Prix du baril de pétrole : 2e baisse consécutive

Prix du baril de pétrole : 2e baisse consécutive

Après des évolutions tout au long de la semaine, les cours du pétrole brut ont baissé, et ce, pour la deuxième séance consécutive, ce vendredi 18 février 2022.

En effet, le cours du pétrole s’est vu baissé, et pour cause les nouvelles faisant état d’un accord sur le programme nucléaire iranien. Cette chute s’est vue néanmoins amorcée par les inquiétudes concernant les approvisionnements russes, sur fond de crise actuelle en Ukraine.
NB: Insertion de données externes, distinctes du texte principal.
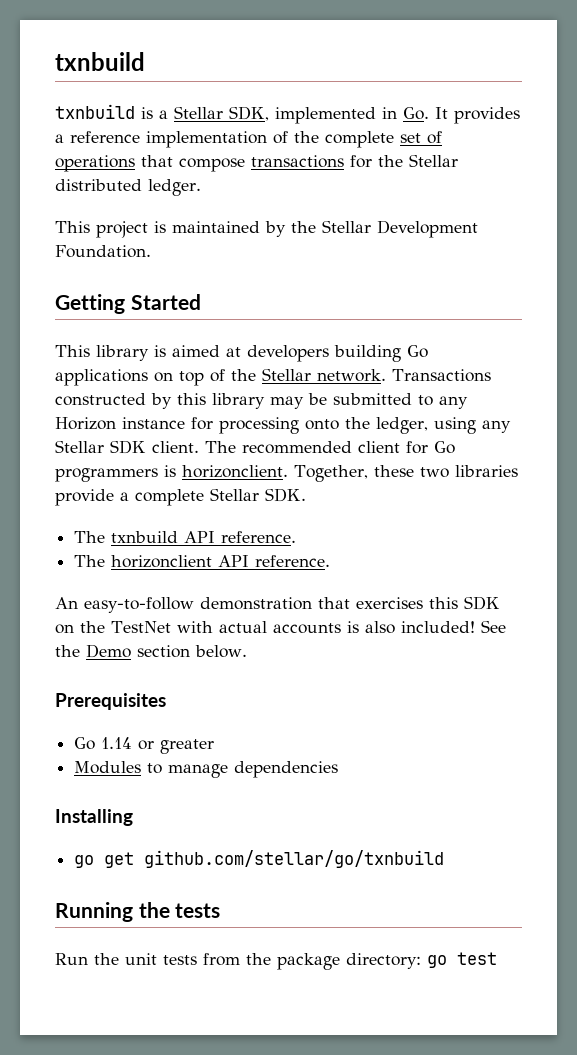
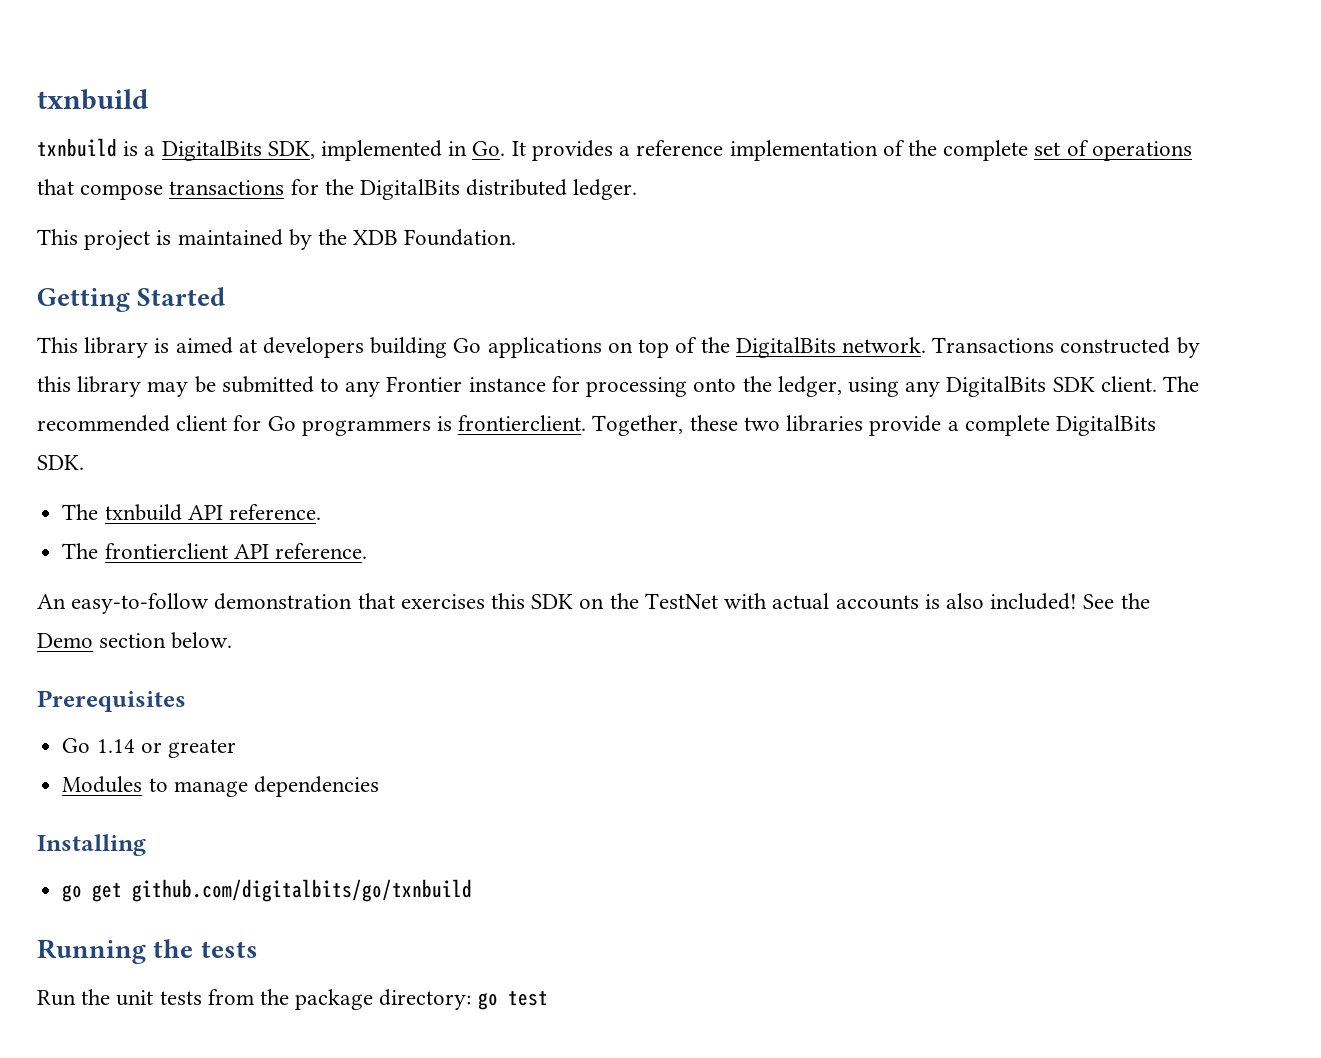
- txnbuild is a Stellar SDK, implemented in Go. It provides a reference implementation of the complete set of operations that compose transactions for the Stellar distributed ledger.
+ txnbuild is a DigitalBits SDK, implemented in Go. It provides a reference implementation of the complete set of operations that compose transactions for the DigitalBits distributed ledger.
- This project is maintained by the Stellar Development Foundation.
+ This project is maintained by the XDB Foundation.
- This library is aimed at developers building Go applications on top of the Stellar network.
+ This library is aimed at developers building Go applications on top of the DigitalBits network.
- Transactions constructed by this library may be submitted to any Horizon instance for processing onto the ledger, using any Stellar SDK client.
+ Transactions constructed by this library may be submitted to any Frontier instance for processing onto the ledger, using any DigitalBits SDK client.
- The recommended client for Go programmers is horizonclient.
+ The recommended client for Go programmers is frontierclient.
- Together, these two libraries provide a complete Stellar SDK.
+ Together, these two libraries provide a complete DigitalBits SDK.
- The horizonclient API reference.
+ The frontierclient API reference.
- go get github.com/stellar/go/txnbuild
+ go get github.com/digitalbits/go/txnbuild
Les cours des contrats à terme du brut de référence Brent de la mer du Nord, pour une livraison en avril se sont échangés à 92,97 dollars avec donc une baisse constatée de 1,94%. Le baril de West Texas Intermediate (WTI) à New York, a ,quant à lui, subi une baisse de 2,02% et est à 90,81 dollars pour livraison en mars.

Le chef de la diplomatie américaine Antony Blinken à l’ONU, a incité jeudi la Russie à « abandonner la voie de la guerre » en évoquant avec précisions les conséquences désastreuses d’une attaque contre l’Ukraine.

Par ailleurs, le dialogue est maintenu à Vienne avec l’Iran afin d’amener Washington à lever les sanctions imposées à l’Iran, en garantissant le plein respect par Téhéran de ses engagements et donc un retour vers l’accord nucléaire de 2015.

C’est d’ailleurs, ces informations selon lesquelles les États-Unis et l’Iran seraient prêts à établir un accord dans le cadre des négociations nucléaires qui influencent les prix du pétrole et engendre ainsi sa baisse, d’après Carsten Fritsch, analyste pour Commerzbank.

Les États-Unis, quant à eux, espèrent cet accord afin d’aboutir à une baisse du coût du pétrole, sachant que le prix de l’essence s’inscrit à 3,52 dollars en moyenne le gallon (3,8 litres), un dollar de plus qu’il y a un an, selon les chiffres de l’American Automobile Association. En Californie, État où les taxes sur les carburants sont les plus chères, le prix de l’essence atteint un sommet depuis des décennies à 4,72 dollars le gallon.

La crise en Ukraine bat son plein

Depuis une semaine, l’état de la crise en Ukraine prend de l’ampleur. En effet, alors que les Etats-Unis disent redouter une invasion « imminente » de l’Ukraine, l’Allemagne qualifie la situation de « critique ».

Les Etats-Unis affirment que l’invasion russe débutera par des bombardements aériens et donc « un assaut rapide » contre Kiev, de ce fait, ils ont décidé d’envoyer 3 000 soldats de plus en Pologne pour « rassurer les alliés de l’Otan ».
La Russie quant à elle continue de se préparer en vue d’une possible offensive et Moscou assure samedi, avoir commencé à réduire sa présence diplomatique en Ukraine.

Les échanges diplomatiques ne menant à rien, les pays occidentaux décident d’agir en prévision d’un éventuel conflit. Samedi soir, Paris déconseille aux Français de voyager en Ukraine sans pour autant appeler ses ressortissants de quitter l’Ukraine, contrairement aux Etats-Unis, au Royaume-Uni, à l’Allemagne, aux Pays-Bas ou à la Belgique.
La compagnie aérienne KLM, du groupe Air France-KLM annonce de ce fait la suspension jusqu’à nouvel ordre, de ses vols vers l’Ukraine.